*** Opening INPUT FOR THIS TASK ***
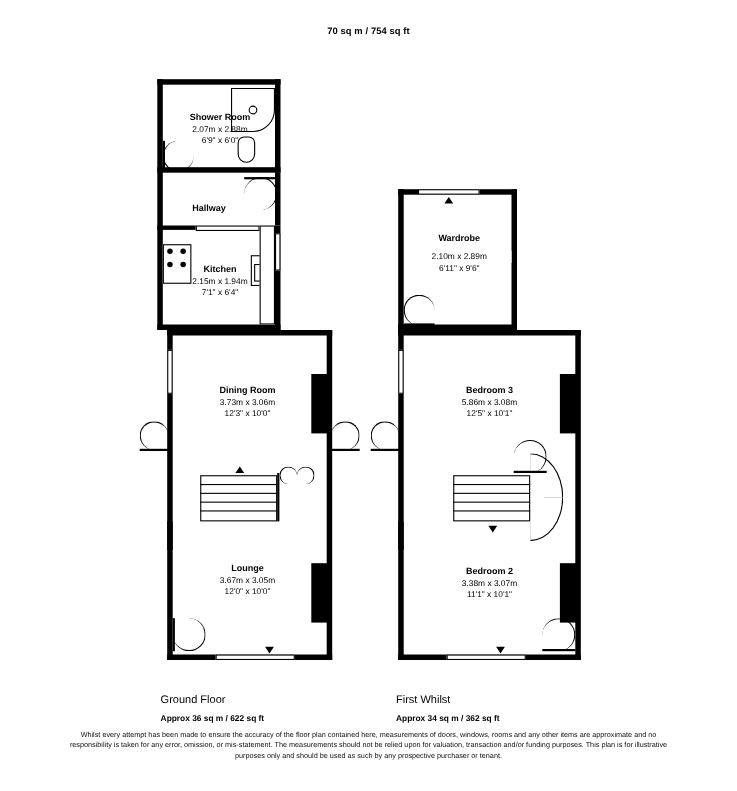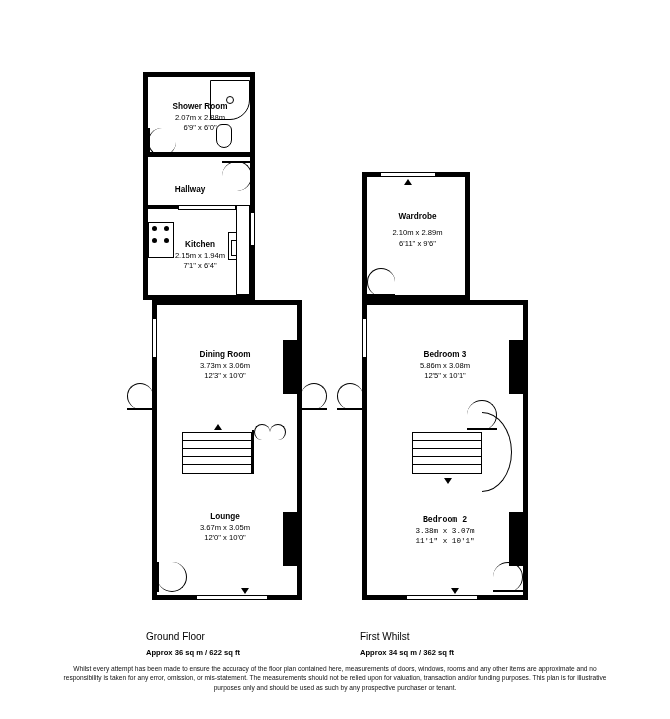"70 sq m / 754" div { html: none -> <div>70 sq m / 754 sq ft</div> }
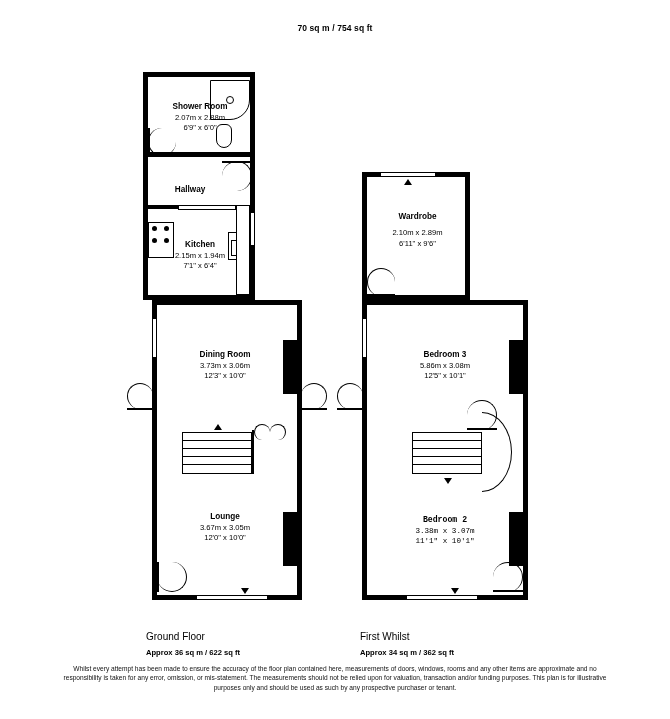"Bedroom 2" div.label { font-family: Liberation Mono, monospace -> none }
*** Closing INPUT FOR THIS TASK ***
*** Opening INPUT FOR THIS TASK ***
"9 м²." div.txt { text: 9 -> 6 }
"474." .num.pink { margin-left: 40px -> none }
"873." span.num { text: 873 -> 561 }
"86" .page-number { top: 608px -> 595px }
*** Closing INPUT FOR THIS TASK ***
__WHAT THIS TASK INVOLVES__: From the records above, copy every line that includes the word "text".

__RESPONSE TO THIS EXERCISE__:
"9 м²." div.txt { text: 9 -> 6 }
"873." span.num { text: 873 -> 561 }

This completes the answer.